How do we use a Multiband Compressor? The application for a multiband compressor can be of surgical nature, in cases when there is no way to remix and fix certain audio issues, such as for example a problematic frequency range by a given instrument not addressed in the mix. If we were to apply equalization for that specific range, then the output would be affected to all signal levels, and sometimes we only want to control dynamics such as peaks.
The second type of application is to use the multiband compressor as an enhancement tool in the mix. Using the right settings a multiband compressor can significantly add to the mix, providing more punch, and sound definition by managing the signal transients. When used correctly the difference will be subtle but will provide more of a cohesive sound, as something that it is perceived as considered “to be a record sound”. The multiband compressor will also glue the mix together and ensure that everything is under control across the different frequency ranges.
The effect above is typically achieved by defining up to 4 frequency ranges (Low, Mid Low, Mid High and High) to cover the full range and using slow transitions when defining the crossover settings and very low compression ratios for all frequency bands , typically 1.8:1 to 2:1. The threshold will be pulled down so that almost everysignal is compressed very slightly. Gain Reduction should be pretty much the same for all bands. THis depends on the material however in my experience we should be getting no more than 1.5 to 2dB average of gain reduction for each band.
It is extremely important that when setting the compression values for each band, ensure that the band has the right makeup so that when listening that specific band in by-pass mode or with the compressor on, the perceived loudness should be the same. Otherwise there would be a chance that the multiband compressor will be changing the overall frequency spectrum and characteristic of the mix, which is something we don’t want if we intend to use the compressor transparently.

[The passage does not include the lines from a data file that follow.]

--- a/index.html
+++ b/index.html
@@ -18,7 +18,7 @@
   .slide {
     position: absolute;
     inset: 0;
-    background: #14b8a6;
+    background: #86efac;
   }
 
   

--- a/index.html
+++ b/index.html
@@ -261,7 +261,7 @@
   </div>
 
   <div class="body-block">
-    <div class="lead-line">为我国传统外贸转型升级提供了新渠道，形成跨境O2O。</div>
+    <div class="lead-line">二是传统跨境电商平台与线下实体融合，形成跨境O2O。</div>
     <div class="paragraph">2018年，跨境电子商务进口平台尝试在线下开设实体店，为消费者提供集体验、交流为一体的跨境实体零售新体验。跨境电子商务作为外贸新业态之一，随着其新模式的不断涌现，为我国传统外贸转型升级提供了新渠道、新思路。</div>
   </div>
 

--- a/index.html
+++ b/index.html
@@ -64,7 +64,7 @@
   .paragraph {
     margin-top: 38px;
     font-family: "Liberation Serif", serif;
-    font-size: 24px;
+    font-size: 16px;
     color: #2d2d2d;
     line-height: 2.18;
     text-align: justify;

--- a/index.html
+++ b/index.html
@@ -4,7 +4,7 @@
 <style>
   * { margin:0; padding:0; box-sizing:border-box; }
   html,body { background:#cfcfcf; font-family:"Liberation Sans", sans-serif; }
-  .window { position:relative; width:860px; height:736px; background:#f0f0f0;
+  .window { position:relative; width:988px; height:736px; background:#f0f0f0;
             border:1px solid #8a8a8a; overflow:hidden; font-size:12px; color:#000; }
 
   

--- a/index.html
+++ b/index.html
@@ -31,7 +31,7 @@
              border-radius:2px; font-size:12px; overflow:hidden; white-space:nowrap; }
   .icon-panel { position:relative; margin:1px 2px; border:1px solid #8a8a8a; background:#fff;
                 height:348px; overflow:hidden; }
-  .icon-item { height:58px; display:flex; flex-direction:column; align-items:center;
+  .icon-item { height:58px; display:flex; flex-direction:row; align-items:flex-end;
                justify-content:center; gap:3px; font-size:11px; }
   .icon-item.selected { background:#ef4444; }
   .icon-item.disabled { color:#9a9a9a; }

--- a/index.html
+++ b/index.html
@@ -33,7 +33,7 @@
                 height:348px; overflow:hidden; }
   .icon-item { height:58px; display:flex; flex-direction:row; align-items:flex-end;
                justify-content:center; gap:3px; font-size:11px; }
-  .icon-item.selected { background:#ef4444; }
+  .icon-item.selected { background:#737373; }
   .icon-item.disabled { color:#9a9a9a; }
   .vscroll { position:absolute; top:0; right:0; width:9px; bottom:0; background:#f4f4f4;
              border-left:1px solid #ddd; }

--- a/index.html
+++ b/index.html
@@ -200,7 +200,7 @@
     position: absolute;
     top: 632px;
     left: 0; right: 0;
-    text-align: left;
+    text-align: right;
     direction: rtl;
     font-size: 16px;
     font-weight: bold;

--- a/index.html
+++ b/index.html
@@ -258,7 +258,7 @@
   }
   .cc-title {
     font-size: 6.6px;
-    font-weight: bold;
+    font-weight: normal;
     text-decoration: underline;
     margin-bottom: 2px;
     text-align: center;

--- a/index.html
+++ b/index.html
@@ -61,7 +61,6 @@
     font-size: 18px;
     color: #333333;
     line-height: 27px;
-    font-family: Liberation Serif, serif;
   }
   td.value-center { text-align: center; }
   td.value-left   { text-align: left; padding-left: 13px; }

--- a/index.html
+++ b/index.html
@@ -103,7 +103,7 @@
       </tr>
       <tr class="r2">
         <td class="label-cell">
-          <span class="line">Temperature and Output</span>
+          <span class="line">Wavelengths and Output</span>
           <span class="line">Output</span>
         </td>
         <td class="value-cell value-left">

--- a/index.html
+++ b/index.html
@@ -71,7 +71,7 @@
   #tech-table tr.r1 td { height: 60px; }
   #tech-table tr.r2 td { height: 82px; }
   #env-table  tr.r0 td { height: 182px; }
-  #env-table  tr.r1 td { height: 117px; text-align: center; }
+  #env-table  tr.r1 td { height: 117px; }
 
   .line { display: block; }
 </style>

When it comes to compressor settings in a master buss, I typically use a relatively high Attack so that the transients are not affected by the compressor. A good starting point for a mix is between 20 to 30 msec. The Release time must be optimized so that we are not getting a pumping effect as the release time has been set too low or to avoid killing the punch of the mix by setting it too high. I usually run at 50 msec to 100 msec for all practical purposes. This time can be adjusted for any specific band. Low frequency signals should use slightly higher response time than higher frequencies bands, due to the longer waveform nature. At last once you have completed setting up each band, you should listen to the mix with the compressor on and in bypass mode. This check is your best friend in order to confirm that the goal has been achieved.
What we should avoid: The quickest way to ruin your mix is by wrongly using a multiband compressor. The key is going for a subtle effect of the compressor and this will go a long way. Whether it is better to use a single compressor or a multiband compressor is a matter of taste and the intent of the mix. Many times I use both in series, adding the main compressor following the multiband one. The operation of both compressors devices is very subtle so to achieve the overall compression goal in the mix by combining the effect of both. You should experiment to see what actually suits you the best in your mixes.